#### What you should do
Transcribe the following entries word for word. End with the line where "- NOTE: After" appears.

#### Given data
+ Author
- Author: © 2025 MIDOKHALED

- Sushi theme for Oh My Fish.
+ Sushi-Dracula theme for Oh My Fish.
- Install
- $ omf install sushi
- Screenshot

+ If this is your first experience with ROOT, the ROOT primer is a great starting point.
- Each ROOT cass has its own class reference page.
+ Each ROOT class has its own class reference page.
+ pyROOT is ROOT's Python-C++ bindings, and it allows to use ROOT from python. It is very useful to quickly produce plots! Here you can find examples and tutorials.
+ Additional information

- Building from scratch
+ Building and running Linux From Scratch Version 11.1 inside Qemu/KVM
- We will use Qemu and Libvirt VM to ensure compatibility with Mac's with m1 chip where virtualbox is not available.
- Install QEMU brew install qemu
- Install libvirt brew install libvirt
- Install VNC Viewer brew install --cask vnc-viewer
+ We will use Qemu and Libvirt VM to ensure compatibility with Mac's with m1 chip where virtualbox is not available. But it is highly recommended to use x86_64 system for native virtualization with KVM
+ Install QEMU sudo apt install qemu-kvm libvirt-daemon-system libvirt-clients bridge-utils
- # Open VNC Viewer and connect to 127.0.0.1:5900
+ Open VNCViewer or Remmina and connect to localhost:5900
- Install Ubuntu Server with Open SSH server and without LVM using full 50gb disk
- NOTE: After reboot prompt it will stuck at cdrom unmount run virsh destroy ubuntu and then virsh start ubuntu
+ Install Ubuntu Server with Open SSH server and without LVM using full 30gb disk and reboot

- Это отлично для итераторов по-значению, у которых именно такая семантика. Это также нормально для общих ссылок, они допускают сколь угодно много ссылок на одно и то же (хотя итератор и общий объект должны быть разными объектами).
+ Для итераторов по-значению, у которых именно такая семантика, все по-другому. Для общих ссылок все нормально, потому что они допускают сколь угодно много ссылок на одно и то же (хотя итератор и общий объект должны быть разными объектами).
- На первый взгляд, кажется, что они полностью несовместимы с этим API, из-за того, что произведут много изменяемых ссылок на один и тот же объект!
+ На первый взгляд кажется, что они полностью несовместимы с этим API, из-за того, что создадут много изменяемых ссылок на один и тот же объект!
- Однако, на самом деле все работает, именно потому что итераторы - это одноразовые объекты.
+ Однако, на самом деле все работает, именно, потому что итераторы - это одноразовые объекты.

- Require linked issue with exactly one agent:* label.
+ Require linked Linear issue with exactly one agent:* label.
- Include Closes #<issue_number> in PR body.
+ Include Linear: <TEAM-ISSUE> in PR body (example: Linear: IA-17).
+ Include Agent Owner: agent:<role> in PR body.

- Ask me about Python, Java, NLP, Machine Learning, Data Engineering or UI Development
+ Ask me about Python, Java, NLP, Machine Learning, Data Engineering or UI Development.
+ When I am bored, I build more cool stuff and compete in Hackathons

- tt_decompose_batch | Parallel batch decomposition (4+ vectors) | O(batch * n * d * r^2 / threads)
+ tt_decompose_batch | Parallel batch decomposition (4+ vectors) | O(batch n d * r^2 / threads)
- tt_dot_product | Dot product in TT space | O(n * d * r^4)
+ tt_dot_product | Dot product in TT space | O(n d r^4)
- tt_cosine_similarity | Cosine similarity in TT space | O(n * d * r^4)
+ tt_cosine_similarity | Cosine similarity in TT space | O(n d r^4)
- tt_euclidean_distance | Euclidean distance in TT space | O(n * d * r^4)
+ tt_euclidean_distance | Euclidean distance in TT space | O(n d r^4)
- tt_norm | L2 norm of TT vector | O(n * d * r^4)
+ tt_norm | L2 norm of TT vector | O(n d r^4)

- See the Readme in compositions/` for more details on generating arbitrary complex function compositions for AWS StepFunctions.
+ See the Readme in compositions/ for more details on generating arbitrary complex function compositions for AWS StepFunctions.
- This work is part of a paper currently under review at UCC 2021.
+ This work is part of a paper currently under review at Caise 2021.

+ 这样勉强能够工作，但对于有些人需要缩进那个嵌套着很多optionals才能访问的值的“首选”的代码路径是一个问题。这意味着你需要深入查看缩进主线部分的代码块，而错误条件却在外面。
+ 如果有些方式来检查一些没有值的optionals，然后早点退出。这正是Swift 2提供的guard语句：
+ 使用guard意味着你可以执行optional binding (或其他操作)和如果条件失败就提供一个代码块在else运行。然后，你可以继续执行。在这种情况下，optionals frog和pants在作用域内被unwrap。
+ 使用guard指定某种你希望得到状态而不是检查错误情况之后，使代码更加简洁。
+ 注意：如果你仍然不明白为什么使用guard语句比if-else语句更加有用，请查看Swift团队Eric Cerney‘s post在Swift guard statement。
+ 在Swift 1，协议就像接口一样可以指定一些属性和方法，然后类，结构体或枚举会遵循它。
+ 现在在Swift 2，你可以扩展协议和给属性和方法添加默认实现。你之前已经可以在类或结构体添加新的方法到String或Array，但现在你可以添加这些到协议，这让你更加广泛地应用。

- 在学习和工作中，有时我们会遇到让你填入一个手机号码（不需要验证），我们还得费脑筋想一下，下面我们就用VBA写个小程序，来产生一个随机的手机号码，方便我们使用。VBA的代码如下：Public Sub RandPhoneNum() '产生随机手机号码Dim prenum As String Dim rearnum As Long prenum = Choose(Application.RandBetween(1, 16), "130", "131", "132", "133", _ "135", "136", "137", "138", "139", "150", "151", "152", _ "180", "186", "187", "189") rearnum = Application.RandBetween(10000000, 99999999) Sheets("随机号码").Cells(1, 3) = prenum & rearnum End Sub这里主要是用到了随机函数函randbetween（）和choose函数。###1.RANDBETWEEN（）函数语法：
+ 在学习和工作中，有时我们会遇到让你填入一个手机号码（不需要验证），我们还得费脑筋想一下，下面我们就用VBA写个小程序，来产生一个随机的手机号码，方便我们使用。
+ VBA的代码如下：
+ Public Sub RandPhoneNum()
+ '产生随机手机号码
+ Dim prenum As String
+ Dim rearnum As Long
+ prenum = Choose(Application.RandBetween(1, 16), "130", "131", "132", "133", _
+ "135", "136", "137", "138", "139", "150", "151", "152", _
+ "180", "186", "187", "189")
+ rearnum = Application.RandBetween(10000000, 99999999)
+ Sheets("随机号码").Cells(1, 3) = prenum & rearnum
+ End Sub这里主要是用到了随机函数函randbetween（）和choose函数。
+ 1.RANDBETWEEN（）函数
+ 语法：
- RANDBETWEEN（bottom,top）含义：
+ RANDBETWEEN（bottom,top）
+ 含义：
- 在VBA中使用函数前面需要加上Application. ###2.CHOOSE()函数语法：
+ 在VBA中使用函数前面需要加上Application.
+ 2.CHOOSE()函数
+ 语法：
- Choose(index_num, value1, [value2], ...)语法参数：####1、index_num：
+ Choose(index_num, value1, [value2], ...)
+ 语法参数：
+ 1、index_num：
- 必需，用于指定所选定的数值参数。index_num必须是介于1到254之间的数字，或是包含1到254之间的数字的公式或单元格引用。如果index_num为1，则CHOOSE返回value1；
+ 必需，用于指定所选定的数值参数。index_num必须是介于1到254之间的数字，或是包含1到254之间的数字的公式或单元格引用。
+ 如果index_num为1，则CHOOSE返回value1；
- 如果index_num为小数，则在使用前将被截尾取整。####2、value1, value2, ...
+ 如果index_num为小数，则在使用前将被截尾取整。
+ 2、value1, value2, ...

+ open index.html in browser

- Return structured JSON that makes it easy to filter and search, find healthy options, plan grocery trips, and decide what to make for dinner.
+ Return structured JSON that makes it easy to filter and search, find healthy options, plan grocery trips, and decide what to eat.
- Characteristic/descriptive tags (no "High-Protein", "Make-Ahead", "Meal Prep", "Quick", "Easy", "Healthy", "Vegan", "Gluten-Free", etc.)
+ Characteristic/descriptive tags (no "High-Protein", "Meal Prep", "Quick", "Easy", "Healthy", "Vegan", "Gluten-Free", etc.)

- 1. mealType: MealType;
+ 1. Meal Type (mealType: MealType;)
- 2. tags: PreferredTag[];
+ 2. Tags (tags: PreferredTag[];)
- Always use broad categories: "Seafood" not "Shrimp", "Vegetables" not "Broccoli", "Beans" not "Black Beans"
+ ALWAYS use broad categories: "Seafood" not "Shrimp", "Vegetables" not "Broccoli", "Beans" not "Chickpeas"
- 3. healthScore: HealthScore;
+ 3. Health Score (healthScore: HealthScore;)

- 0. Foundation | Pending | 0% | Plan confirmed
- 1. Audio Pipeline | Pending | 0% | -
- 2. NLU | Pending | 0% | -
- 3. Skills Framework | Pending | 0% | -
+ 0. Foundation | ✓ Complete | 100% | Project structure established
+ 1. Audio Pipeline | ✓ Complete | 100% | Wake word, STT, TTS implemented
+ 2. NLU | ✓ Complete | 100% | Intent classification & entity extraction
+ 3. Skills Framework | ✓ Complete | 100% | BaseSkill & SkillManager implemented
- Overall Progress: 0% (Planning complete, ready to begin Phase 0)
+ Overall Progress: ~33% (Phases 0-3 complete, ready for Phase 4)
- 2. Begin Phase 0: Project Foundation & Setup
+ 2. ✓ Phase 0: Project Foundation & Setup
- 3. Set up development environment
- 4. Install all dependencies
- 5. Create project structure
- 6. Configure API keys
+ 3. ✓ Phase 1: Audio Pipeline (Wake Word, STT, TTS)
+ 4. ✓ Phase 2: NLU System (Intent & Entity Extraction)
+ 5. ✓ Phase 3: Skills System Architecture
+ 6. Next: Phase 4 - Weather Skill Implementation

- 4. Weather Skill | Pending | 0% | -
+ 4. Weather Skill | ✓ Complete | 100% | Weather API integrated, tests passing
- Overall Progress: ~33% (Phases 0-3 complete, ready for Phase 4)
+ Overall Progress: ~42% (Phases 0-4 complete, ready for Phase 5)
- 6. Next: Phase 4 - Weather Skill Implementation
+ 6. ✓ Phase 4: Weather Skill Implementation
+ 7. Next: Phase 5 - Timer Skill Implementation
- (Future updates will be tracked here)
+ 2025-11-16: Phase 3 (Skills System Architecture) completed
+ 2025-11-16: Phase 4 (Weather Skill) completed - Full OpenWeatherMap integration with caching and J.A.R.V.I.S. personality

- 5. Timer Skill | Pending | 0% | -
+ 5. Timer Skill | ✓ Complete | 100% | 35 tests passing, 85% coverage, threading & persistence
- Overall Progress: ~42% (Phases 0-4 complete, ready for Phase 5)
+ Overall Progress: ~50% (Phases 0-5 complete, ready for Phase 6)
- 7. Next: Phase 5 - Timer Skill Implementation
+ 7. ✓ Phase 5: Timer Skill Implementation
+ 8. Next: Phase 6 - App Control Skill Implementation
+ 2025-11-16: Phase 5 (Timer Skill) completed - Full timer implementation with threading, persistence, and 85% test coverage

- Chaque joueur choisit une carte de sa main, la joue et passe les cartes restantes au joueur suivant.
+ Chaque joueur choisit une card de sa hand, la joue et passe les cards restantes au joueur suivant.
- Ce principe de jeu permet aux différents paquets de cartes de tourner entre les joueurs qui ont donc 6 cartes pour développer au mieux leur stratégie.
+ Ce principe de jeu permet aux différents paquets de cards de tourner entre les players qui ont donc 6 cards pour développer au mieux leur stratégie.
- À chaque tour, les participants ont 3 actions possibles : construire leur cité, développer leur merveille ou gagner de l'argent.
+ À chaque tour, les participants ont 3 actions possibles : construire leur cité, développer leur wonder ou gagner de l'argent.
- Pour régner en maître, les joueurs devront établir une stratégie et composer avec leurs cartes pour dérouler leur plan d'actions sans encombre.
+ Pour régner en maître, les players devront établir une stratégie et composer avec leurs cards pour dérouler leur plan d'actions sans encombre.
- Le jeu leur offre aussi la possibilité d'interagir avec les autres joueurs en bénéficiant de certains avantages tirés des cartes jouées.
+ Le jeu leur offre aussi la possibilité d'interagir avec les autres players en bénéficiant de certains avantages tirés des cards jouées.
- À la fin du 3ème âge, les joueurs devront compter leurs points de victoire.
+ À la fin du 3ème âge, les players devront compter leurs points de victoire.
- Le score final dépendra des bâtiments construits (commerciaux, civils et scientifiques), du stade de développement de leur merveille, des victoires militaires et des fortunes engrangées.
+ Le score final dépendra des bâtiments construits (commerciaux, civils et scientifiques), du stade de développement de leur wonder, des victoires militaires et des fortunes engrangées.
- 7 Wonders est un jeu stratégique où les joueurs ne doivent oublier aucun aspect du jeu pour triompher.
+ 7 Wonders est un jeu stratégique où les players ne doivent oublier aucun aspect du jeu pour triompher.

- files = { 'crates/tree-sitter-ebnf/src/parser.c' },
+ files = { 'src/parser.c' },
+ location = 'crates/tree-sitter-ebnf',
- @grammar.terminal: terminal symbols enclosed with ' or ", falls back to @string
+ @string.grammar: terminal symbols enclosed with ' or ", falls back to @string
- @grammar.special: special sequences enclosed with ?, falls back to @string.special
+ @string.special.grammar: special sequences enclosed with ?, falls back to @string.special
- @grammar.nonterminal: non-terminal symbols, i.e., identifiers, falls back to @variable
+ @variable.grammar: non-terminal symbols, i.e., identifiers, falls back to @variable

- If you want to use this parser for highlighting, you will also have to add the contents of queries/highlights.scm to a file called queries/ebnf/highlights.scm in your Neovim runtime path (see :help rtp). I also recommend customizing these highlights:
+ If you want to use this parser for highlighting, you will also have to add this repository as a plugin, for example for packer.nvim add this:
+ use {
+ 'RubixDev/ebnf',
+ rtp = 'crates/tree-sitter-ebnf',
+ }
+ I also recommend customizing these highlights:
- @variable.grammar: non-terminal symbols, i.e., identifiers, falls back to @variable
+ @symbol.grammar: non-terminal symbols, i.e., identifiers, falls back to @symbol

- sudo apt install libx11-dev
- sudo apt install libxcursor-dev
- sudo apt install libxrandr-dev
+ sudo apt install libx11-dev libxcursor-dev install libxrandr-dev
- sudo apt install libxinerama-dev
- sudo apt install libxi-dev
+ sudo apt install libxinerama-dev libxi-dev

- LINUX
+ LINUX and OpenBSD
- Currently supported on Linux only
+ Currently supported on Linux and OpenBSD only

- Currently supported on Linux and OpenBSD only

#### Answer to the exercise
+ Author
- Author: © 2025 MIDOKHALED

- Sushi theme for Oh My Fish.
+ Sushi-Dracula theme for Oh My Fish.
- Install
- $ omf install sushi
- Screenshot

+ If this is your first experience with ROOT, the ROOT primer is a great starting point.
- Each ROOT cass has its own class reference page.
+ Each ROOT class has its own class reference page.
+ pyROOT is ROOT's Python-C++ bindings, and it allows to use ROOT from python. It is very useful to quickly produce plots! Here you can find examples and tutorials.
+ Additional information

- Building from scratch
+ Building and running Linux From Scratch Version 11.1 inside Qemu/KVM
- We will use Qemu and Libvirt VM to ensure compatibility with Mac's with m1 chip where virtualbox is not available.
- Install QEMU brew install qemu
- Install libvirt brew install libvirt
- Install VNC Viewer brew install --cask vnc-viewer
+ We will use Qemu and Libvirt VM to ensure compatibility with Mac's with m1 chip where virtualbox is not available. But it is highly recommended to use x86_64 system for native virtualization with KVM
+ Install QEMU sudo apt install qemu-kvm libvirt-daemon-system libvirt-clients bridge-utils
- # Open VNC Viewer and connect to 127.0.0.1:5900
+ Open VNCViewer or Remmina and connect to localhost:5900
- Install Ubuntu Server with Open SSH server and without LVM using full 50gb disk
- NOTE: After reboot prompt it will stuck at cdrom unmount run virsh destroy ubuntu and then virsh start ubuntu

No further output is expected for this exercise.